Джеральд толкнул приятеля локтем в бок.
– Ты должен посеребрить ей ручку, – сказал он. – Это одна из самых важных частей таинства.
Джошуа достал из кармана монету в полкроны и протянул ее цыганке, но она ответила, даже не взглянув на нее:
– Позолоти цыганке ручку.
Джеральд рассмеялся.
– Тебя считают особым клиентом, – заметил он.
Джошуа принадлежал к тому универсальному типу мужчин, которые способны выдержать взгляд красивой девушки, поэтому, немного помедлив, он ответил:
– Хорошо; вот, возьми, красавица; но ты должна наградить меня за это очень хорошей судьбой, – и он вручил цыганке монету в полсоверена, которую она взяла со словами:
– Не в моей власти дарить хорошую или плохую судьбу, я лишь читаю то, что говорят звезды.
Взяв Консидина за правую руку, девушка повернула ее ладонью вверх, но, едва взглянув на ладонь, выронила ее, словно раскаленное железо, и с испуганным видом поспешила прочь. Подняв клапан большого шатра, стоящего в центре лагеря, девушка исчезла внутри.

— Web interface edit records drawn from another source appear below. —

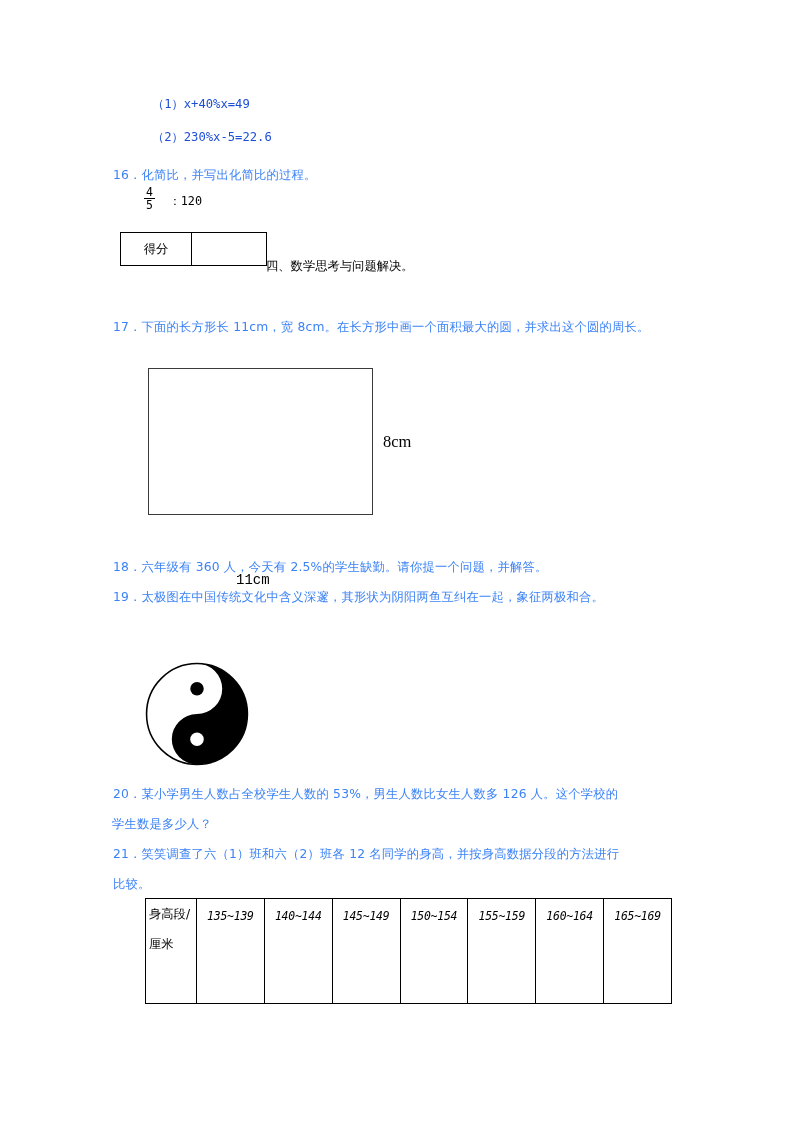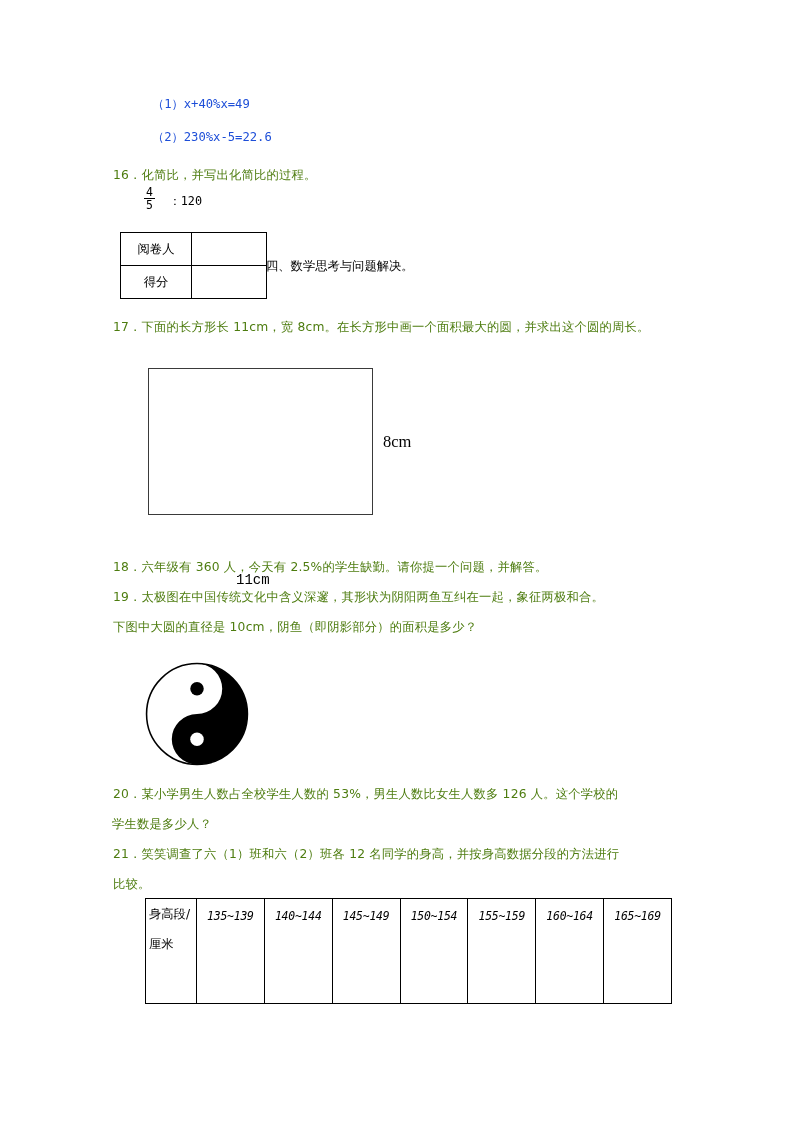"16．化简比，并写出化简比的过程。" .q-text { color: #4d7c0f -> #3b82f6 }
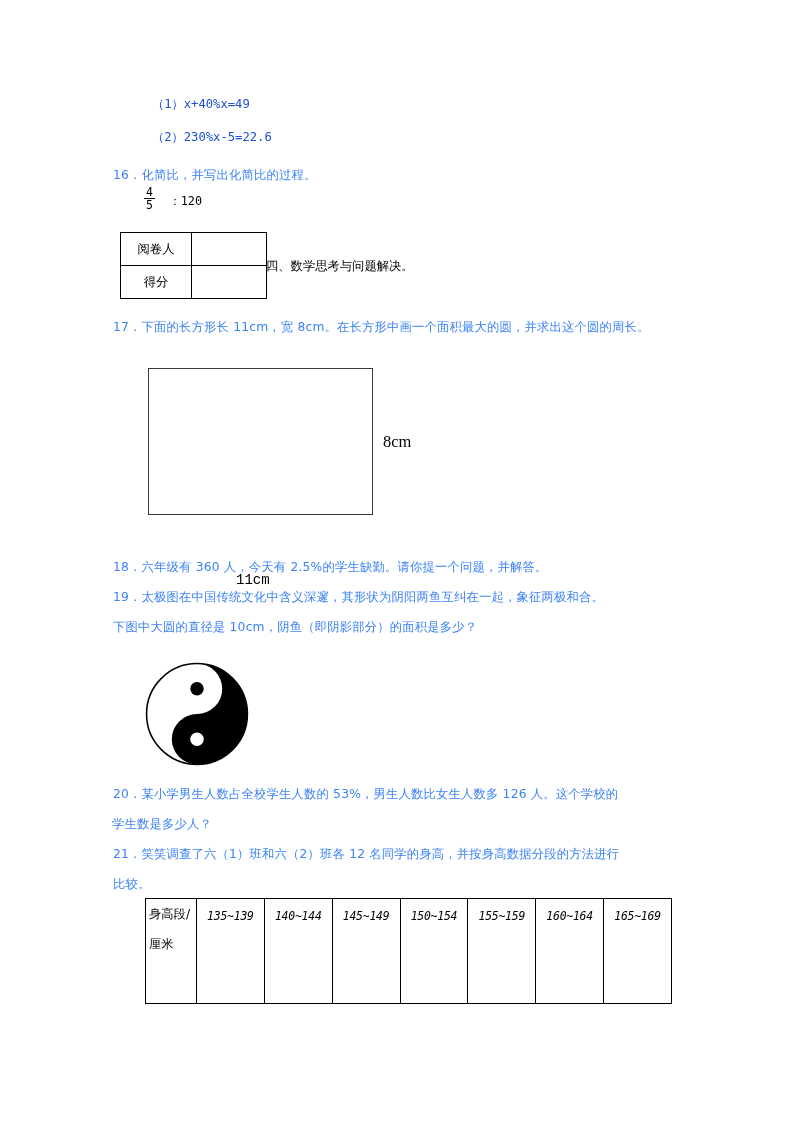"阅卷人" tr { html: <tr> <td>阅卷人</td> <td></td> </tr> -> none }
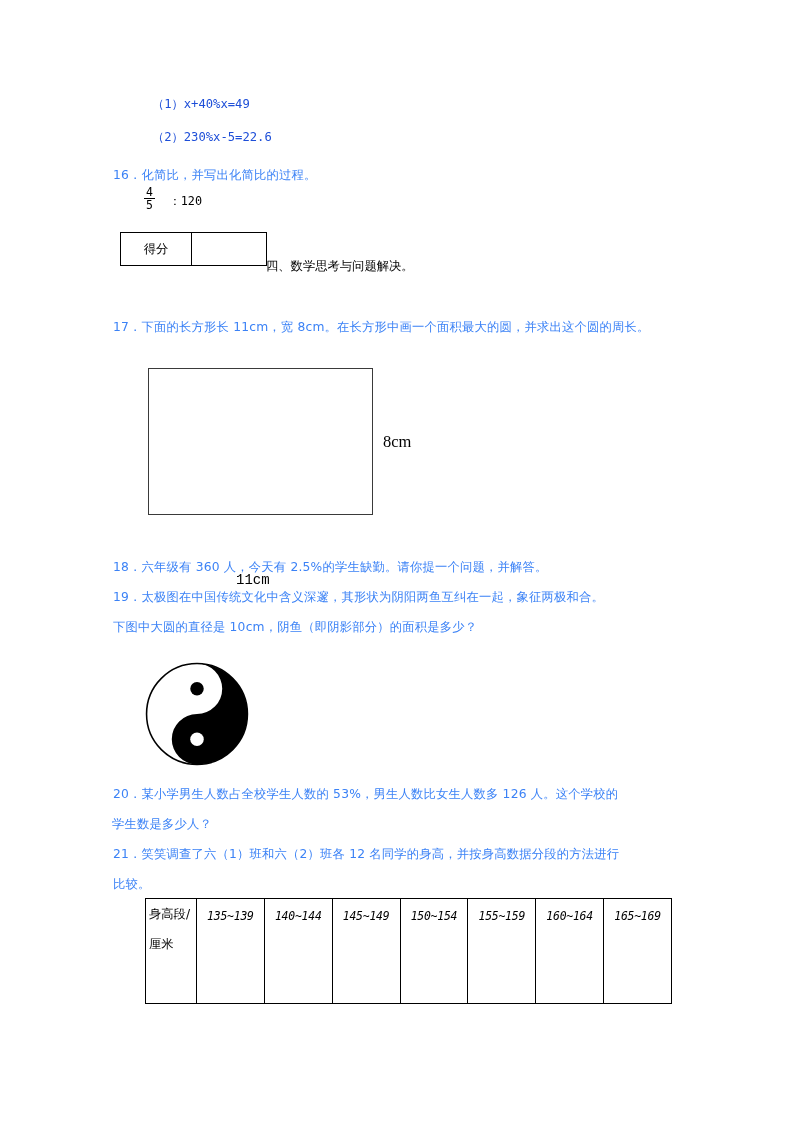"下图中大圆的直径是 10cm，阴鱼（即阴影部分）的面积是多少？" div.q-text { html: <div>下图中大圆的直径是 10cm，阴鱼（即阴影部分）的面积是多少？</div> -> none }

– Опять надули! – цинично прокомментировал Джеральд. Друг же его стоял, немного удивленный и не вполне довольный произошедшим. Они оба смотрели на большой шатер. Через несколько секунд оттуда вышла вовсе не юная девушка, а величественного вида женщина средних лет с властными манерами.
Как только она появилась, весь лагерь, казалось, замер. Оживленная болтовня, смех и шум на несколько мгновений прекратились, и все мужчины и женщины, сидевшие, лежавшие или присевшие на корточки, поднялись и повернулись к царственной цыганке.
– Без всякого сомнения, королева, – прошептал Джеральд. – Сегодня нам повезло.
Цыганская королева окинула ищущим взглядом лагерь, а затем, ни секунды не поколебавшись, подошла прямо к ним и остановилась перед Джошуа.